Copy out each line of the entries where the word "alternatives" is present.

**Entries supplied:**
########

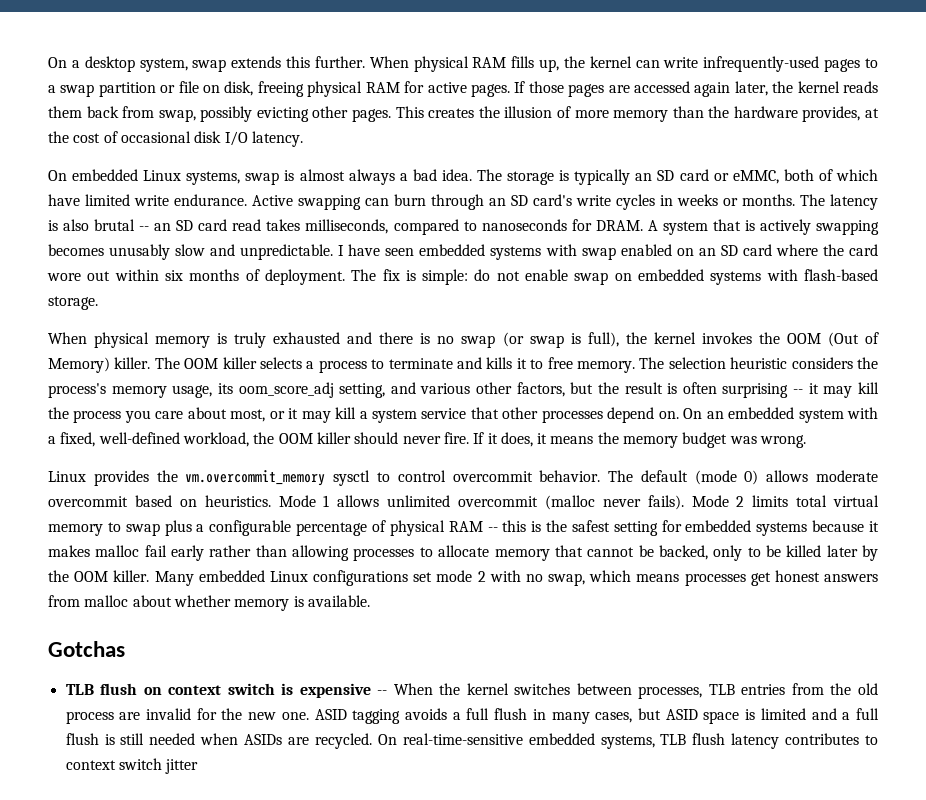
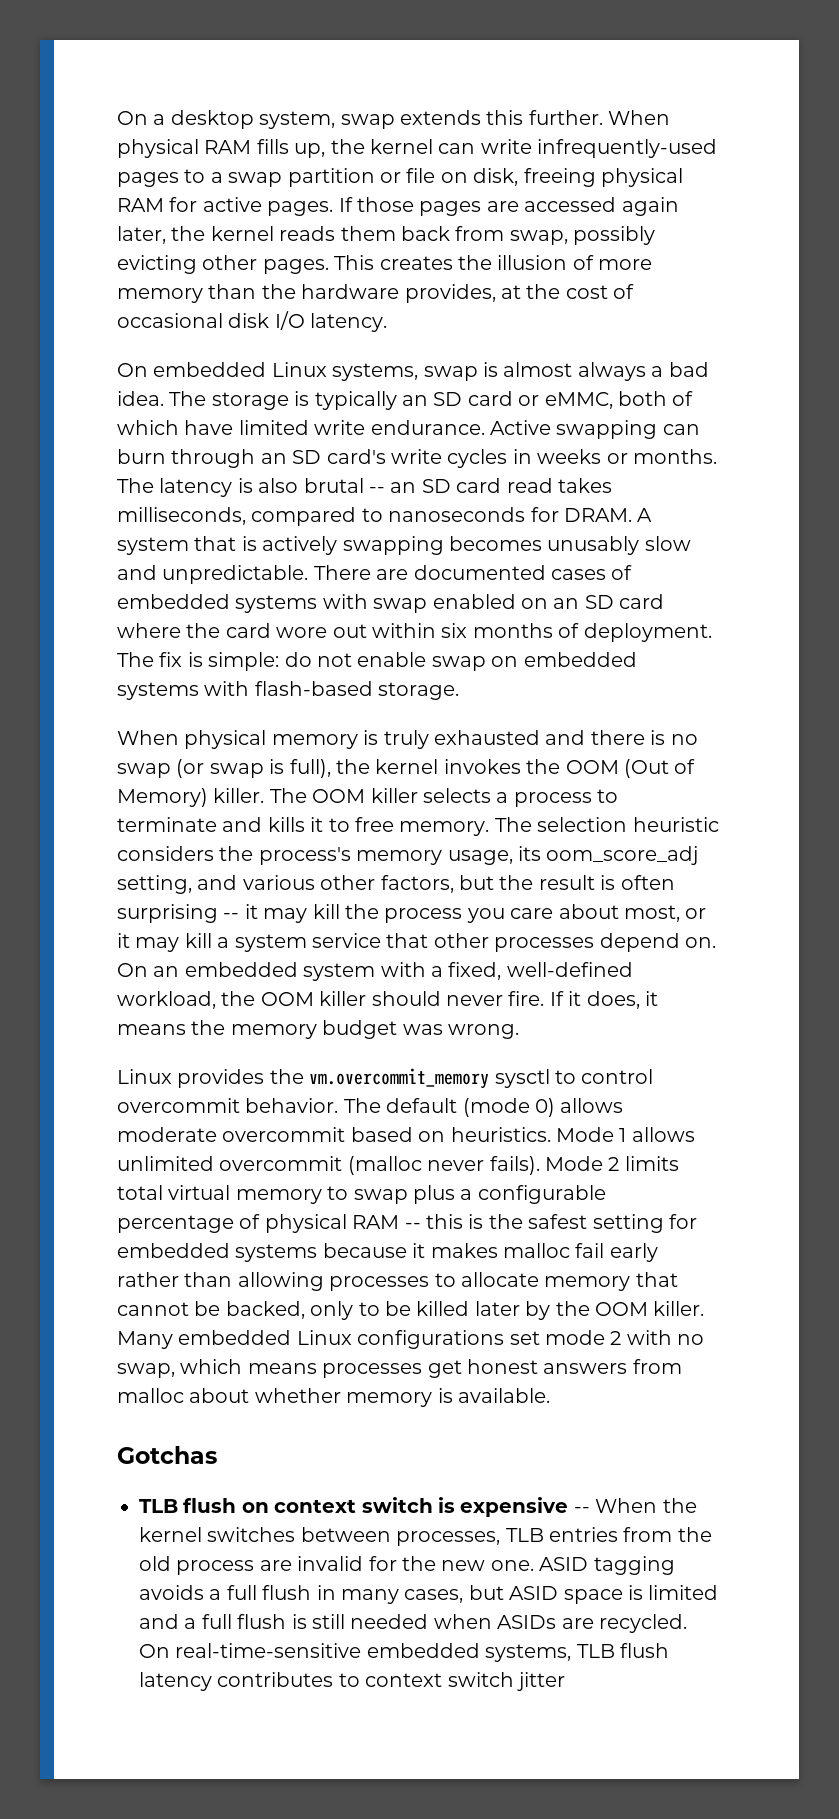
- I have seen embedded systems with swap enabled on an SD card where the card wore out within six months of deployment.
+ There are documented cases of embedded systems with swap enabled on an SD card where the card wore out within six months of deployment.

########

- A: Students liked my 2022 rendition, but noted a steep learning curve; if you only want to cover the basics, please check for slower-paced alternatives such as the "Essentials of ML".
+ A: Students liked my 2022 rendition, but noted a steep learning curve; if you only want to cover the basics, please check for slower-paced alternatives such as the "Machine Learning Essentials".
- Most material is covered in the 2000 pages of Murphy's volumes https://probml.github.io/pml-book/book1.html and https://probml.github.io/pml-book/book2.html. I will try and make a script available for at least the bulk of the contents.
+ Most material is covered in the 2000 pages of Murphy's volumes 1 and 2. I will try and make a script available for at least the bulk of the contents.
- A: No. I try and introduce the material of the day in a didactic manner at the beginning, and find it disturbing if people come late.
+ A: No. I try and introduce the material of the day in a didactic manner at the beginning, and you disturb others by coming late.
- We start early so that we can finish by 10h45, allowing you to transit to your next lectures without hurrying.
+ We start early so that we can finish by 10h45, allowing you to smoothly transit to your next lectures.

########

**Reply:**
- A: Students liked my 2022 rendition, but noted a steep learning curve; if you only want to cover the basics, please check for slower-paced alternatives such as the "Essentials of ML".
+ A: Students liked my 2022 rendition, but noted a steep learning curve; if you only want to cover the basics, please check for slower-paced alternatives such as the "Machine Learning Essentials".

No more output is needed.